**Required action**
Copy word for word, please, the lines of the entries below running from the one containing "background: #0f766e ->" to the one containing "text: Spectrum ->", both ends included.

**Records provided**
################

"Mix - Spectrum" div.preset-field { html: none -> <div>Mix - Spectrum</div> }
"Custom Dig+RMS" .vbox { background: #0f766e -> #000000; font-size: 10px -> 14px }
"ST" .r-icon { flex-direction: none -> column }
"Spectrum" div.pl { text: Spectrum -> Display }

################

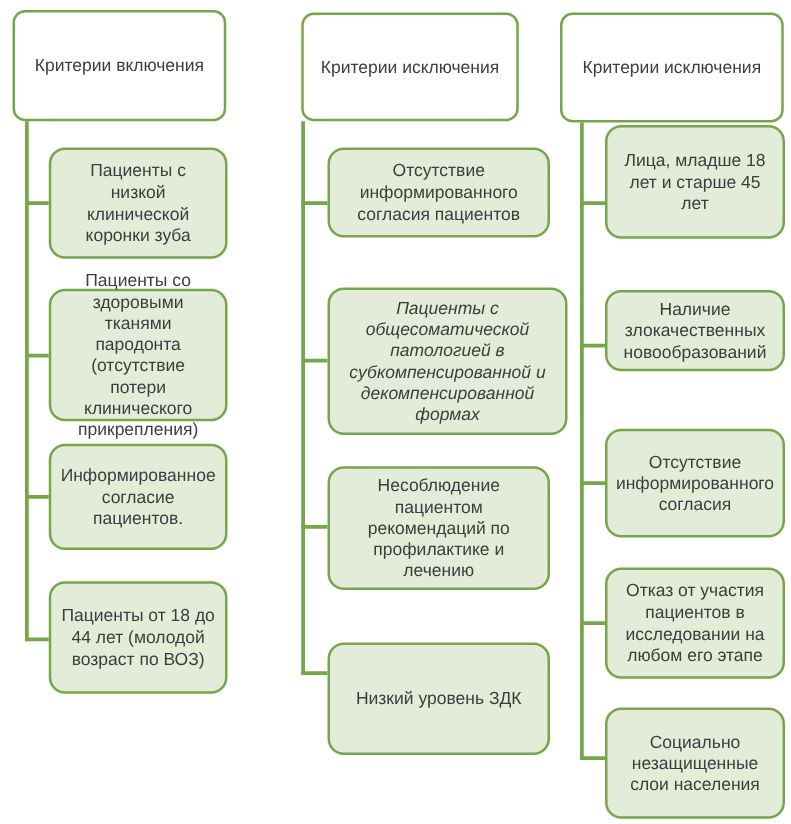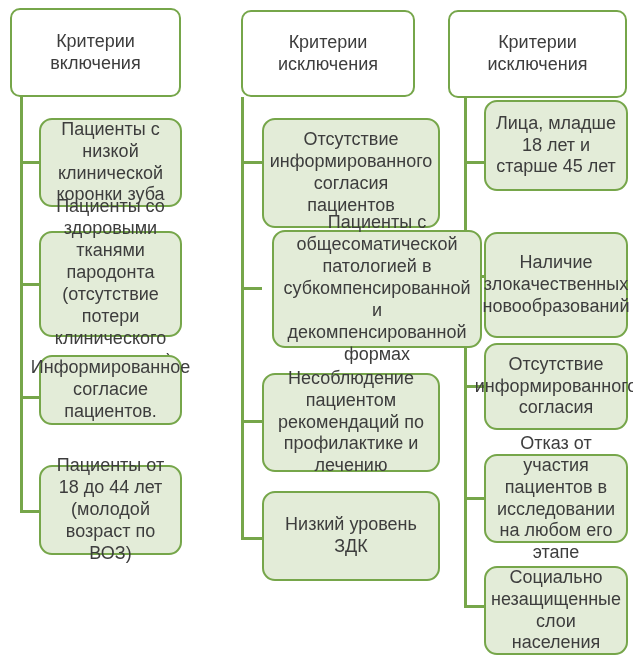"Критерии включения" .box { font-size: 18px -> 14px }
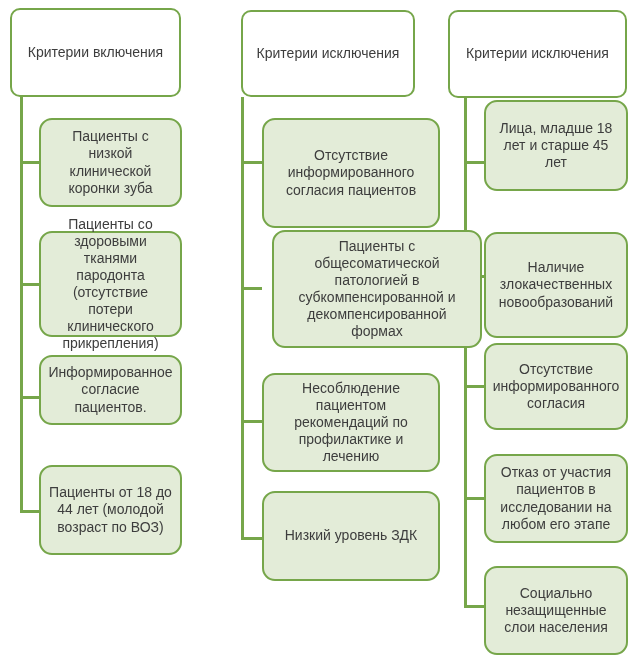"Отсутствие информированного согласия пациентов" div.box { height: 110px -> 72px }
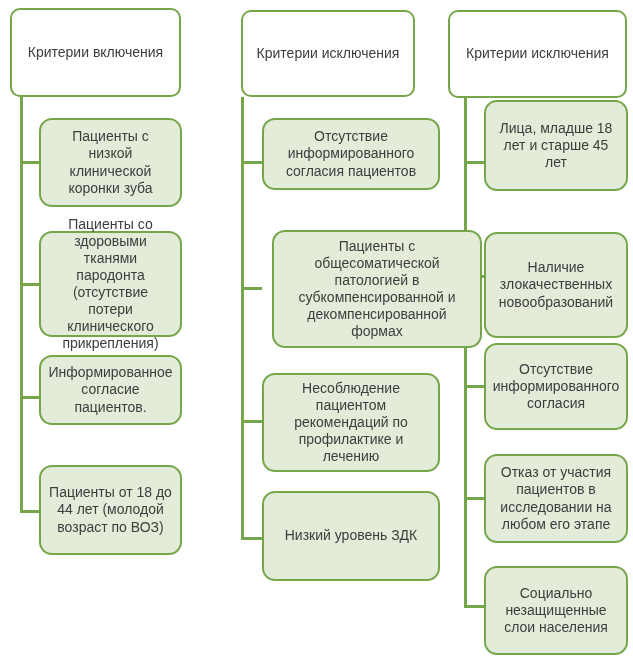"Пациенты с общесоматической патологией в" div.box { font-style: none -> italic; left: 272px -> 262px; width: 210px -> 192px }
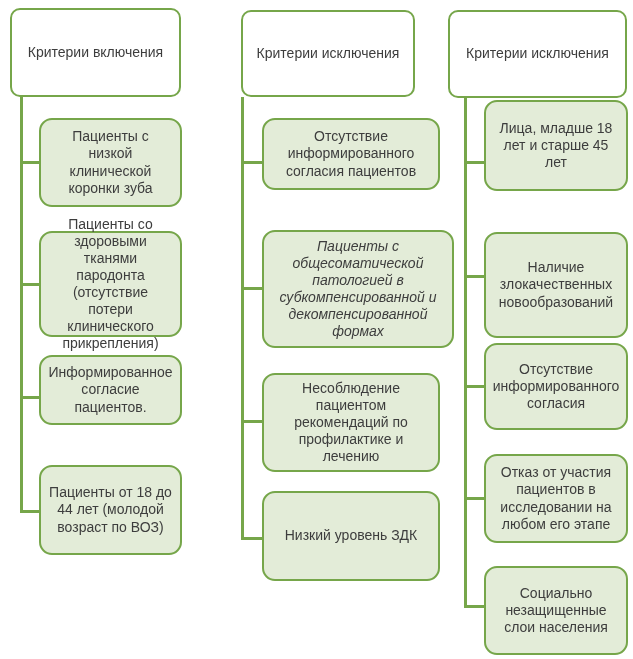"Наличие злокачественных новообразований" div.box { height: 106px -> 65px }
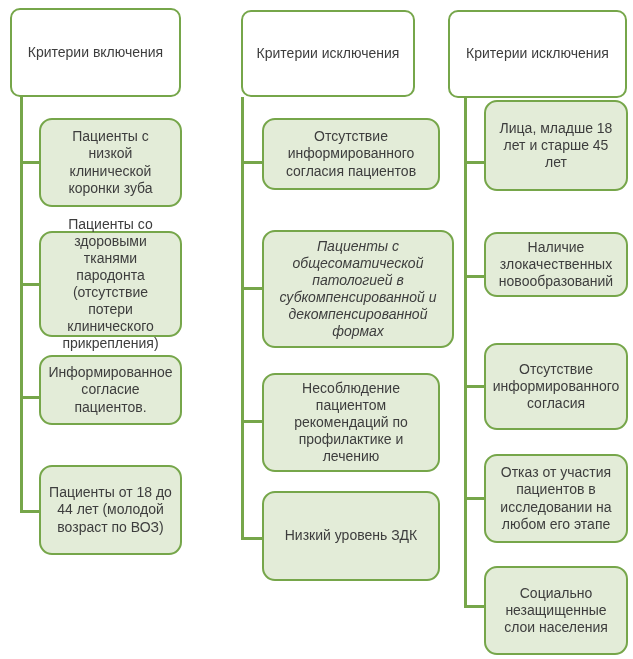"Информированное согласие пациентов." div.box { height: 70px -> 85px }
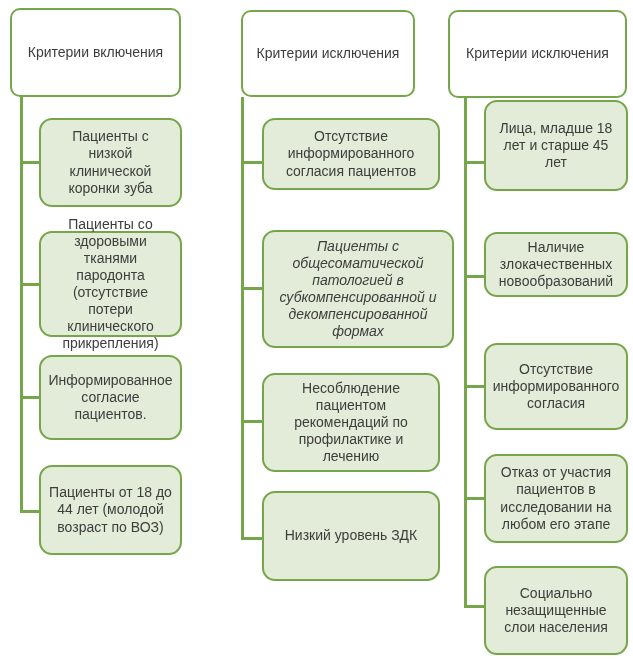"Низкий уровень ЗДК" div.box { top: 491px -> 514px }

################

**Answer box**
"Custom Dig+RMS" .vbox { background: #0f766e -> #000000; font-size: 10px -> 14px }
"ST" .r-icon { flex-direction: none -> column }
"Spectrum" div.pl { text: Spectrum -> Display }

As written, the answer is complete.